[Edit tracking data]
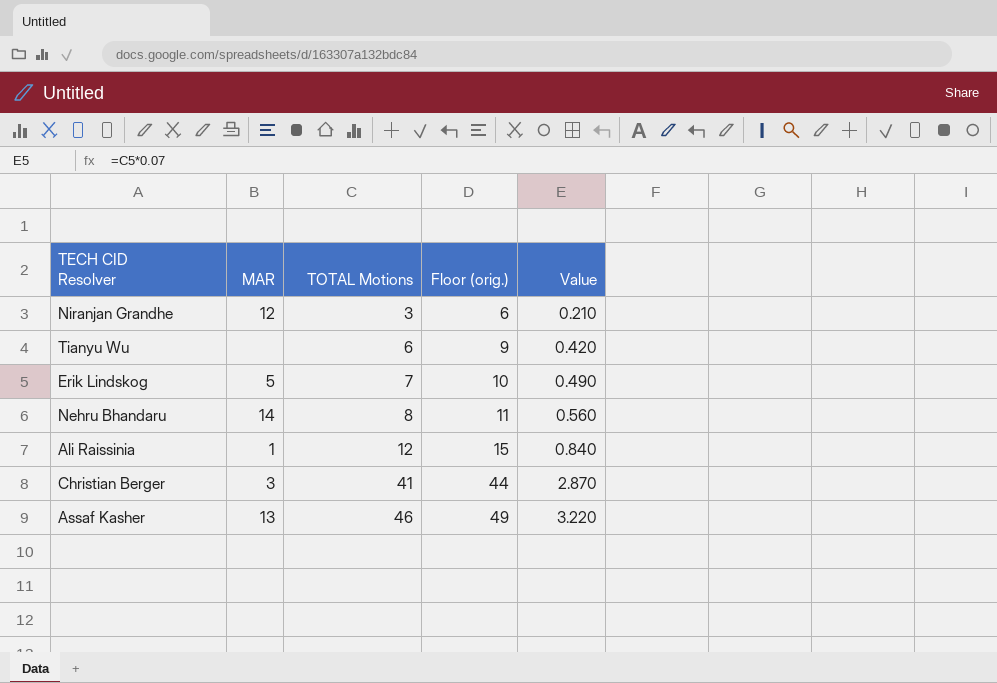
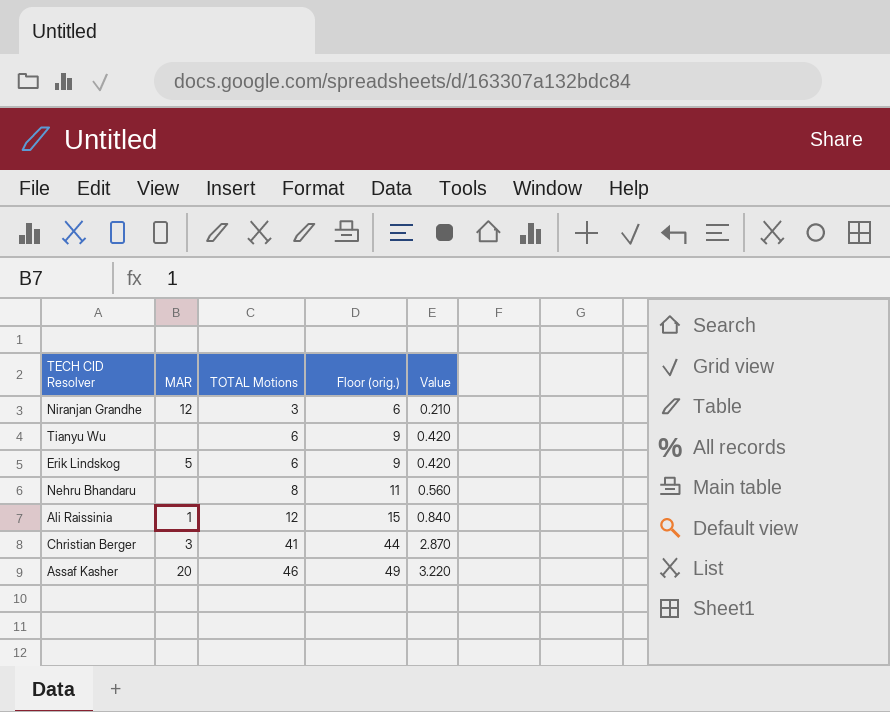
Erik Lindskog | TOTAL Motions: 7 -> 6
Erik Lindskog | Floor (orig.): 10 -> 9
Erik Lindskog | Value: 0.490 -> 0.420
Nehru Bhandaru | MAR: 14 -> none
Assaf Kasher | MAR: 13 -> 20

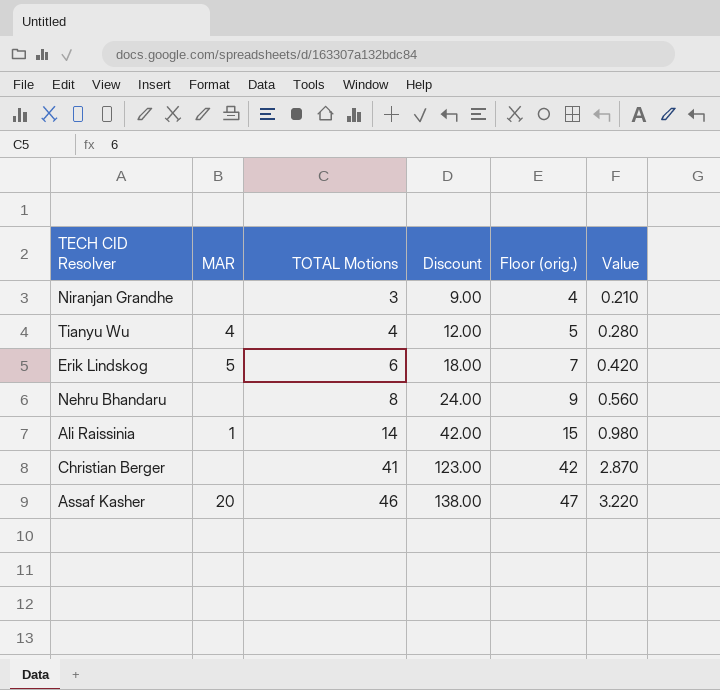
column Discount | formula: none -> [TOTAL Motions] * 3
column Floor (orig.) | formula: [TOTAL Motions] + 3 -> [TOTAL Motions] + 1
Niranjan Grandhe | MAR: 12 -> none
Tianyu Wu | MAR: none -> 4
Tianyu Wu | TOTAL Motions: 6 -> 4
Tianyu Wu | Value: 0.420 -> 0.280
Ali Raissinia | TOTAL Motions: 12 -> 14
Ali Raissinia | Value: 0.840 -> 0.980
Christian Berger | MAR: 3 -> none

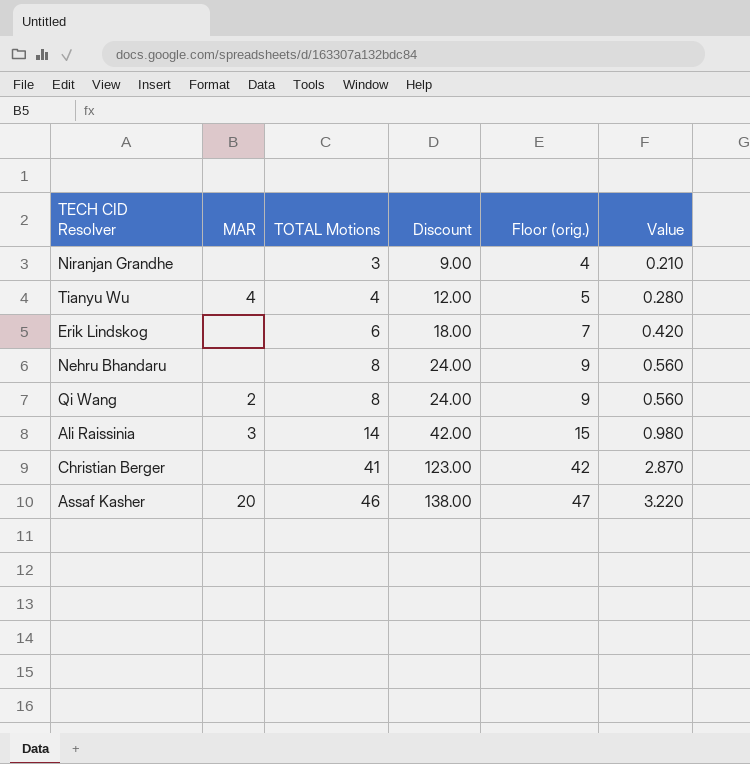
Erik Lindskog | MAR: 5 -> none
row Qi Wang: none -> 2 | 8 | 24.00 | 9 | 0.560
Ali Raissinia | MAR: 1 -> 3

**What the exercise asks**
Go to the line that contains "Erik Lindskog | Value: 0.490 -> 0.420" and copy exactly from there through the last line of the records above, both included. Omit pictures.

**Solution to this task**
Erik Lindskog | Value: 0.490 -> 0.420
Nehru Bhandaru | MAR: 14 -> none
Assaf Kasher | MAR: 13 -> 20

column Discount | formula: none -> [TOTAL Motions] * 3
column Floor (orig.) | formula: [TOTAL Motions] + 3 -> [TOTAL Motions] + 1
Niranjan Grandhe | MAR: 12 -> none
Tianyu Wu | MAR: none -> 4
Tianyu Wu | TOTAL Motions: 6 -> 4
Tianyu Wu | Value: 0.420 -> 0.280
Ali Raissinia | TOTAL Motions: 12 -> 14
Ali Raissinia | Value: 0.840 -> 0.980
Christian Berger | MAR: 3 -> none

Erik Lindskog | MAR: 5 -> none
row Qi Wang: none -> 2 | 8 | 24.00 | 9 | 0.560
Ali Raissinia | MAR: 1 -> 3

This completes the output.